After step 1 dpaths() I get grouped paths:

path: github.com/bob
path: github.com/alice

Root
  github.com
    bob
    alice

After step 2 dpaths() I get grouped subpaths:

path: github.com/github.com/bob
path: github.com/www.github.com/alice

Root
  github.com
    github.com
      bob
    www.github.com
      alice

If I "fix" step 1 and/or 2 to stop this behaviour (it's as easy as commenting out those two lines of code), then step 3 duplicate() creates the -x index to the title when i don't want it:

github.com bob
github.com-1 alice

What I've done that shows how to fix it is the most basic python in the world - if cmdclean is not set, return and skip the methods.

manager.py change:

        clean.duplicate(self.data, cmdclean)

clean.py changes:

def dpaths(data, cmdclean, conv):
    """Create subfolders for duplicated paths."""
    if not cmdclean:
        return

def duplicate(data, cmdclean):
    """Add number to the remaining duplicated path."""
    if not cmdclean:
        return

I'm sure there's a more correct way to fix this, however this hack works to give me the expected result. I realize that I have to use the --force CLI param to get kdbx.py:insert() to stop complaining about duplicate entries (which in this case is correct, because I'm converting a database into a fresh, empty KDBX file and each duplicate is actually unique in the username field, it's just the same title).

roddhjav commented 2 years ago

The solution is easier that your think: the cmdclean option is not doing what you think it does. It is off by default and only makes the paths more command line friendly by replacing some characters in the path. It has no control over the de-duplication of duplicated path names. This is why duplicate() does not take cmdclean as argument and dpaths() only pass it to cpaths() that needs it.

So adding a new option like --no-deduplication that prevent the run of dpaths() and duplicate() should do the trick (PR are welcome).

tepozoa commented 2 years ago

I follow 100%, it would also be useful then over in kdbx.py KDBX.insert() which I was using --force for, but let me ask you first before I attempt a PR, would it be better if instead KDBX.insert was updated to add the username key for better matching? Maybe:

KDBX.insert():
    ....
    username=entry.pop('login', '')
    if not self.force:
            pkentry = self.keepass.find_entries(title=title, username=username,
                                                group=kpgroup, recursive=False, first=True)

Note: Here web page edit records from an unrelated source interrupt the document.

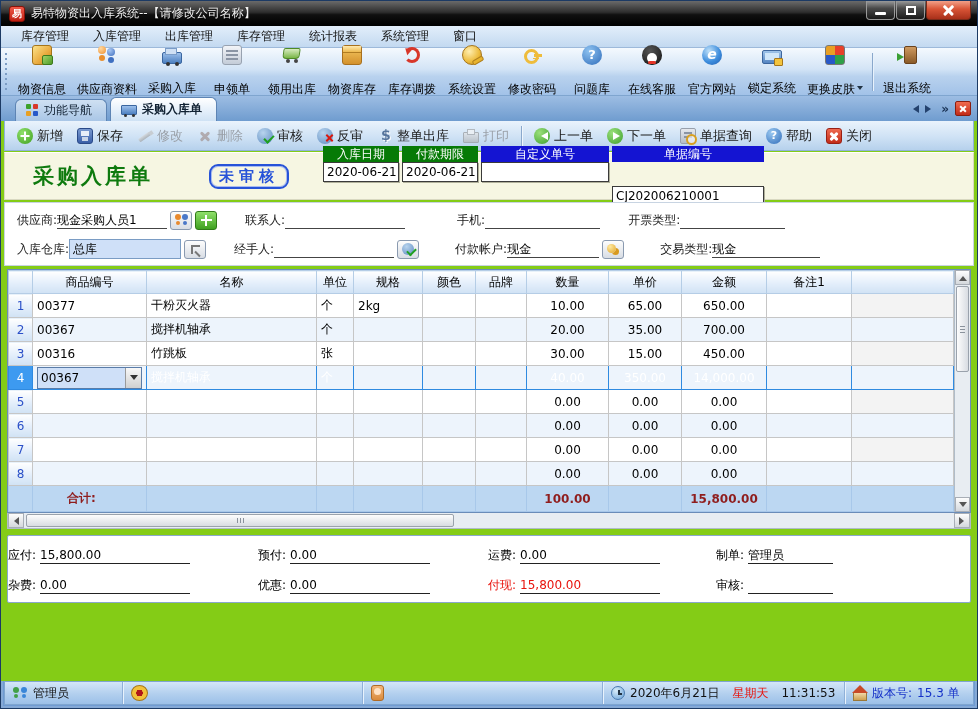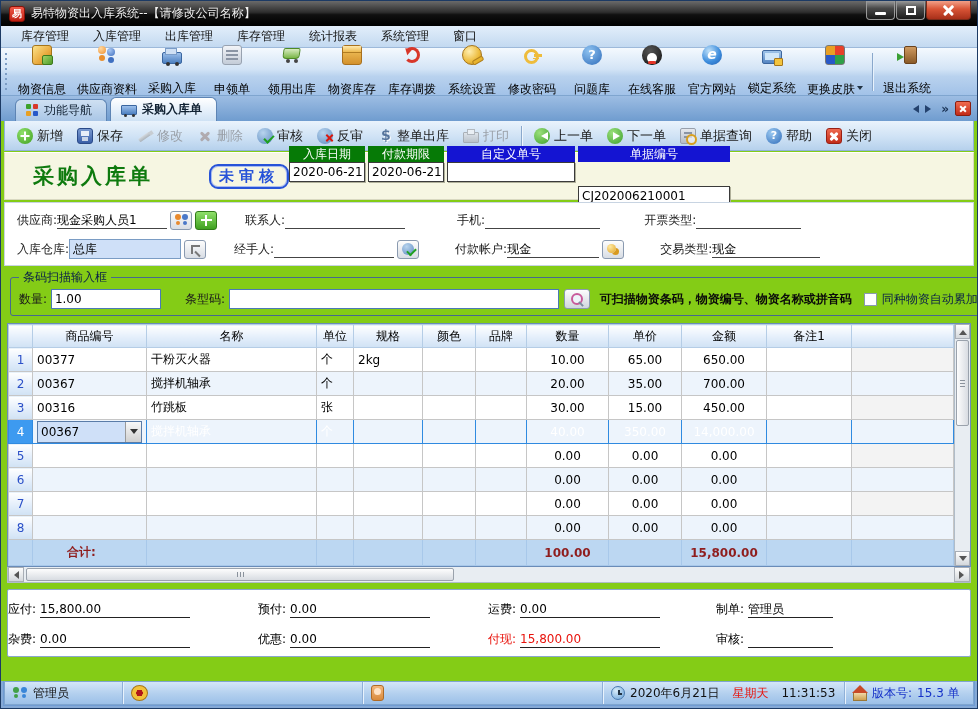"入库日期" .dh-fields { margin-left: none -> 34px }
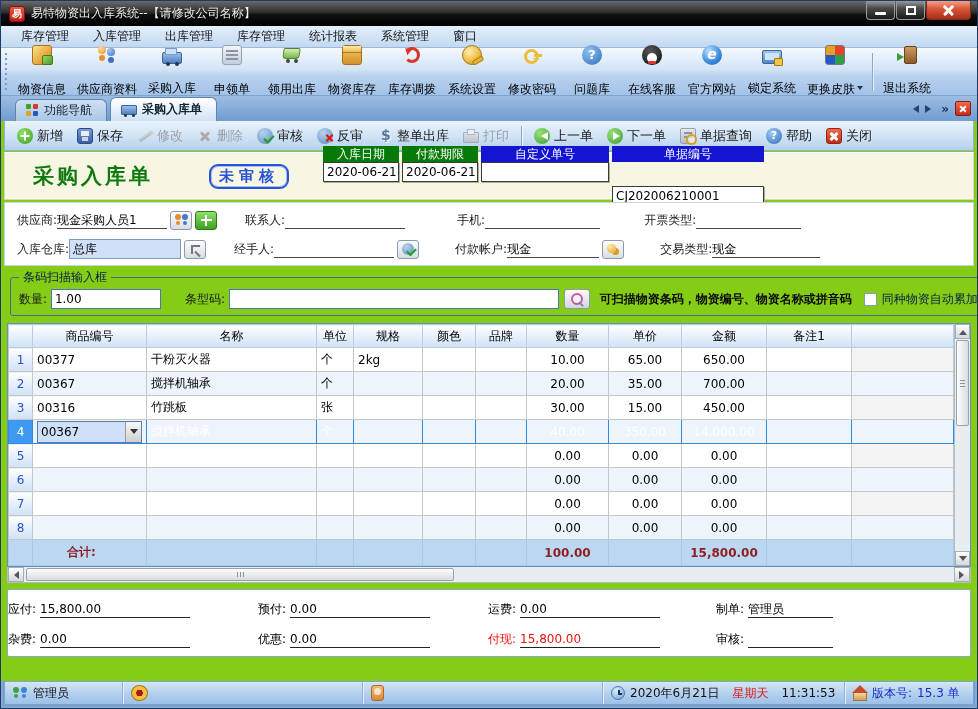"开票类型:" .ml44 { margin-left: 44px -> 28px }
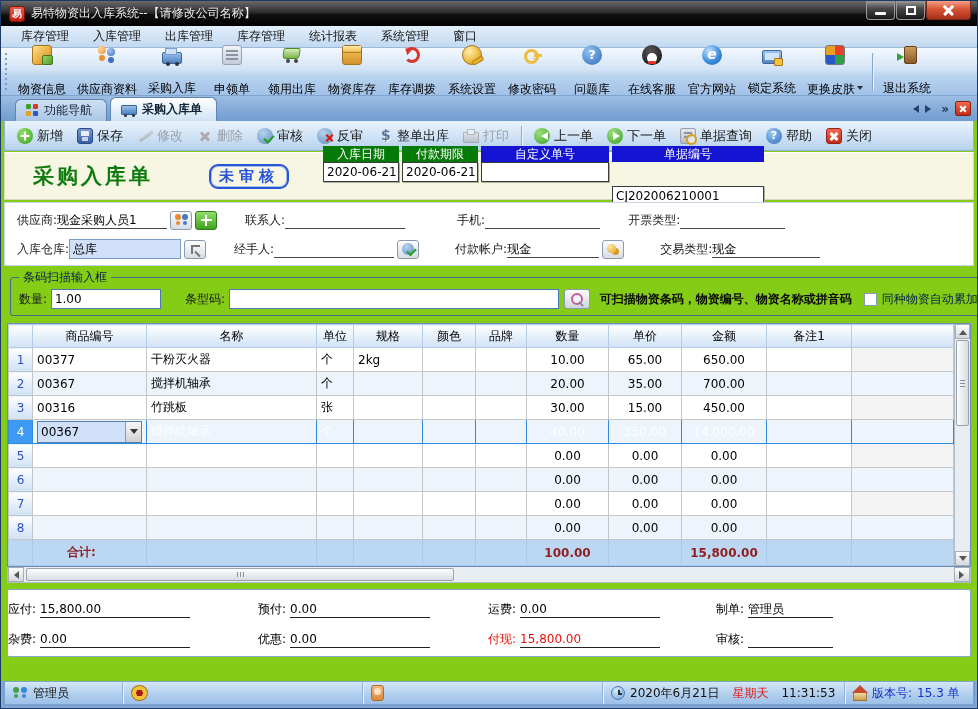"条码扫描输入框" div.bc-outer { html: <div> <fieldset> <legend>条码扫描输入框</legend> <div> <span>数量:</span>&nbsp; <input> <span>条型码:</span>&nbsp; <input> <span> <span></span> </span> <span>可扫描物资条码，物资编号、物资名称或拼音码</span> <span></span> <span>同种物资自动累加</span> </div> </fieldset> </div> -> none }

This would cover multi-login needs in multiple ways to avoid false-positives:

title=github.com, login=bob, url=https://github.com
title=github.com, login=alice, url=https://github.com

We could use the new feature flag (if not (self.force OR self.nodedupe)), but maybe it's better to find more specific key combo matches?

roddhjav commented 2 years ago

You are right playing around KDBX.insert(): could be interesting too.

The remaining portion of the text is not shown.